"How Open Are the Local Hospitals to Technology?"

"How open are the local hospitals to technology?"    I was speaking with a young lady seeking a tech position in Atlanta.  I wasn't quite sure how to answer her.  That's kind of like asking, "Are dog-lovers happy people?"  Being a dog-lover and being happy can be related, but happiness is more complex than whether or not you have to buy anti-flea powder.  Just as there are multiple factors that feed into happiness, there are multiple elements that go into hospitals' receptivity to emerging technology.


As I’ve thought about it, I see two major factors that contribute to the answer:


  • A hospital's position on Maslow's hierarchy on needs scale.  You may remember from Psychology 101 that psychologist Abraham Maslow theorized that individuals' attitudes toward life are largely determined by how close to sheer survival they live.  His five needs levels (starting with the most basic and moving up) are physiological, safety, love/belonging, esteem, and self-actualization.  People seldom seek self-actualization if they are starving to death.


    Of course, Maslow's hierarchy is designed to assess individuals, but I think the concept also applies to hospitals.  Titanic shifts over the last 20 years in the way hospitals are paid have created enormous stresses in the industry.  Every hospital's circumstances (location, strength of medical staff, payer mix, demographics, leadership team, etc.) are different.  The resulting position places each hospital at a different point on the "survival" scale.  Some are blessed with good circumstances and strong leadership.  Others are more challenged.  As you might expect, the closer to "self-actualization" a hospital is, the more flexibility they have to pursue things some might considered "luxurious."  (Personally, I see adoption of emerging, disruptive technology as an absolute must and not a luxury, but that's a topic for another blog.)


  • The internal attitude of key leadership.  The other factor is how much hospital leadership (executives, physicians, board members, staff, etc.) "get" technology.  That is all over the map.  It's tempting to think of this in generational terms ("the old guys don't understand it but the millenials do").  Although there is some truth to that, it's a bit simplistic.  I know exceptions at both ends of the age spectrum.


    Each organization has a mix of leadership and staff along the continuum of excitement over technology.  Sometimes the internal champions come from surprising places, both age-wise and regarding position in the organization.


    Consequently, it's hard to make a blanket statement about how attuned Atlanta’s hospital leaders are to tech.

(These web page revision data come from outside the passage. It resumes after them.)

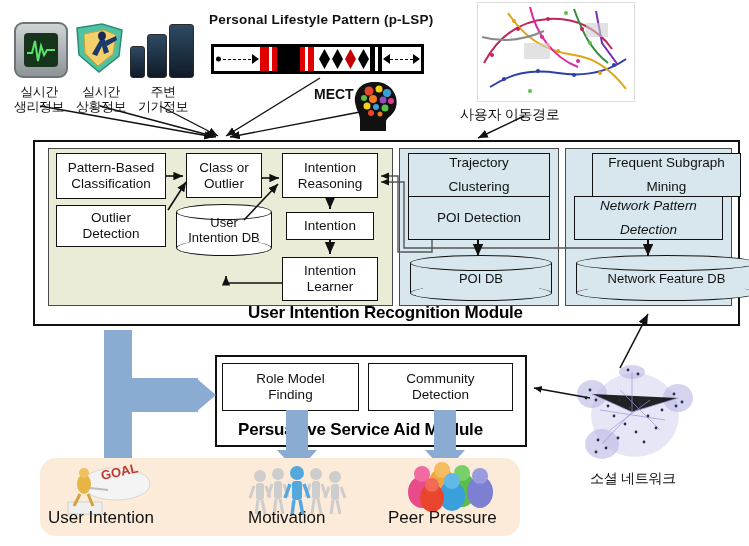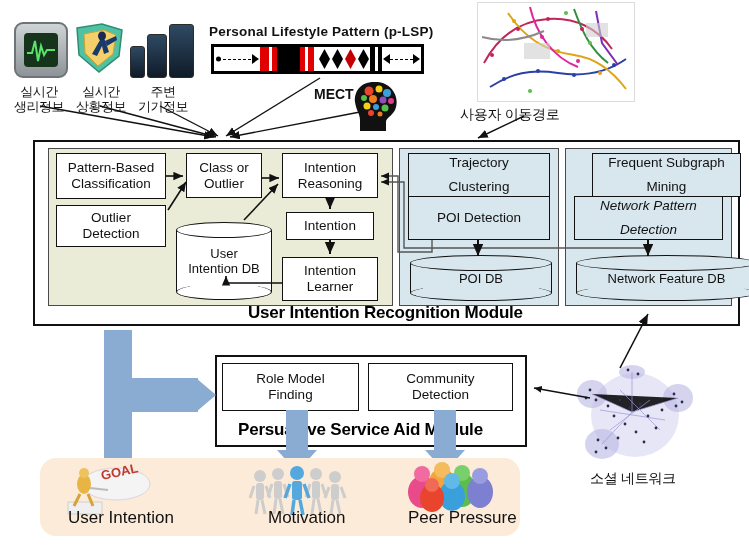--- a/index.html
+++ b/index.html
@@ -66,21 +66,21 @@
   .cyl .top{position:absolute;left:0;right:0;top:0;height:16px;border:1.5px solid #111;border-radius:50%;background:#fff;box-sizing:border-box;}
   .cyl .bot{position:absolute;left:0;right:0;bottom:0;height:16px;border:1.5px solid #111;border-radius:50%;background:#fff;box-sizing:border-box;border-top:none;}
   .cyl .lbl{position:absolute;left:0;right:0;top:0;bottom:0;display:flex;align-items:center;justify-content:center;text-align:center;font-size:13px;line-height:15px;z-index:3;}
   .cyl.blue .body,.cyl.blue .top,.cyl.blue .bot{background:#d8e7ee;}
   
   .module-psam{position:absolute;border:2px solid #111;background:#fff;box-sizing:border-box;}
   
   .outstrip{
     position:absolute;background:#fcebd8;border-radius:16px;
   }
-  .outlabel{position:absolute;font-size:17px;color:#111;margin-left:20px;}
+  .outlabel{position:absolute;font-size:17px;color:#111;}
   
   .fatblue{position:absolute;background:#8aabd2;}
   .fatblue-head-down{
     position:absolute;width:0;height:0;
     border-left:20px solid transparent;border-right:20px solid transparent;
     border-top:22px solid #8aabd2;
   }
   .fatblue-head-right{
     position:absolute;width:0;height:0;
     border-top:17px solid transparent;border-bottom:17px solid transparent;
@@ -123,21 +123,21 @@
 </div>
 <div class="srclabel" style="left:68px;top:84px;width:66px;">
   <div>실시간</div>
   <div>상황정보</div>
 </div>
 <div class="srclabel" style="left:132px;top:84px;width:62px;">
   <div>주변</div>
   <div>기기정보</div>
 </div>
 
-<div class="plsp-title" style="left:209px;top:24px;text-align:center;">Personal  Lifestyle  Pattern  (p-LSP)</div>
+<div class="plsp-title" style="left:209px;top:12px;text-align:center;">Personal  Lifestyle  Pattern  (p-LSP)</div>
 
 <div class="plsp-bar" style="left:211px;top:44px;width:213px;height:30px;">
   <div class="seg seg-white" style="width:46px;">
     <div class="dot-l"></div>
     <div class="dash-arrow"></div>
     <div class="arr-r"></div>
   </div>
   <div class="seg seg-red" style="width:9px;"></div>
   <div class="seg seg-white" style="width:3px;"></div>
   <div class="seg seg-red" style="width:5px;"></div>
@@ -251,21 +251,21 @@
 
 <div class="nodebox" style="left:286px;top:212px;width:88px;height:28px;">
   <span>Intention</span>
 </div>
 
 <div class="nodebox stack" style="left:282px;top:257px;width:96px;height:44px;">
   <span>Intention</span>
   <span>Learner</span>
 </div>
 
-<div class="cyl" style="left:176px;top:222px;width:96px;height:78px;border-radius:21px;">
+<div class="cyl" style="left:176px;top:204px;width:96px;height:52px;border-radius:21px;">
   <div class="body"></div>
   <div class="bot"></div>
   <div class="top"></div>
   <div class="lbl" style="flex-direction:column;">
     <span>User</span>
     <span>Intention  DB</span>
   </div>
 </div>
 
 <div class="panel panel-blue" style="left:399px;top:148px;width:160px;height:158px;"></div>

    So, how open are individual hospitals to technology?  In classic 2x2 analysis, think of hospitals in one of four buckets:


  • Resource-rich hospitals with enthusiastic leadership

  • Resource-rich hospitals with less engaged leadership

  • Financially challenged hospitals with enthusiastic leadership

  • Financially challenged hospitals with less engaged leadership


    Of course, the "easiest" targets are the first group, but identifying them only happens through research and individual interaction. 


    So, once again, how open are area hospitals to emerging technology?  Without weaseling out of the answer, let me just say, "It depends."  The good news, though, is the number of enthusiasts is growing.